=== Available data ===

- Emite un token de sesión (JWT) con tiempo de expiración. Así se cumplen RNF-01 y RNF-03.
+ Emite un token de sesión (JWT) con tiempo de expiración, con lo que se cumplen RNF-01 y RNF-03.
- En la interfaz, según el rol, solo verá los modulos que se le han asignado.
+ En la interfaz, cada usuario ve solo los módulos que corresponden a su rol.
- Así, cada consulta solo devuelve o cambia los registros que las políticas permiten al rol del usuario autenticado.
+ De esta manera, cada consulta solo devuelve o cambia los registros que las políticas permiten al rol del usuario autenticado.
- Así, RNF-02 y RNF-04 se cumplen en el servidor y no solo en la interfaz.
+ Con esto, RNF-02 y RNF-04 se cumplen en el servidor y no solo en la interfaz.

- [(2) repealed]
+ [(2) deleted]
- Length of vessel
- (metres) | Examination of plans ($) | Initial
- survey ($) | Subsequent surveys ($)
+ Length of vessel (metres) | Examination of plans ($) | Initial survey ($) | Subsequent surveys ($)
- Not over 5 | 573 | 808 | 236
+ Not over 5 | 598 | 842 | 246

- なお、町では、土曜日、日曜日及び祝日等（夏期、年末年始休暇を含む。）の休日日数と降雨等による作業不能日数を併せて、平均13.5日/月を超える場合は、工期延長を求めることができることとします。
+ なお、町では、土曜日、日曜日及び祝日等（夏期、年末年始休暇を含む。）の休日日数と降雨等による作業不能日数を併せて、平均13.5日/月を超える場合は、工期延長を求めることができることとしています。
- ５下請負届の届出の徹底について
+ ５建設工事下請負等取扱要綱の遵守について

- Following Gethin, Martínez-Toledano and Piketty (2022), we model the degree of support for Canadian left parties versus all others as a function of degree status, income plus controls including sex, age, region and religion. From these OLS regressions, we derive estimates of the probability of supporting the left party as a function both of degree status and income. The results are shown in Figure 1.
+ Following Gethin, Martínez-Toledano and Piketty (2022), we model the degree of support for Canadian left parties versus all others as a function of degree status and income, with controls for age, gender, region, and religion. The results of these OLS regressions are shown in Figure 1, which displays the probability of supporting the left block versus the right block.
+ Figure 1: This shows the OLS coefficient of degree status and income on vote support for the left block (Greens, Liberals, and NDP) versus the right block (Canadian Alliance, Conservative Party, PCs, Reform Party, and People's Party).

===

# Exercise directions
Scan the lines above for the word "support". Return each one that has it.

# Result of the exercise
- Following Gethin, Martínez-Toledano and Piketty (2022), we model the degree of support for Canadian left parties versus all others as a function of degree status, income plus controls including sex, age, region and religion. From these OLS regressions, we derive estimates of the probability of supporting the left party as a function both of degree status and income. The results are shown in Figure 1.
+ Following Gethin, Martínez-Toledano and Piketty (2022), we model the degree of support for Canadian left parties versus all others as a function of degree status and income, with controls for age, gender, region, and religion. The results of these OLS regressions are shown in Figure 1, which displays the probability of supporting the left block versus the right block.
+ Figure 1: This shows the OLS coefficient of degree status and income on vote support for the left block (Greens, Liberals, and NDP) versus the right block (Canadian Alliance, Conservative Party, PCs, Reform Party, and People's Party).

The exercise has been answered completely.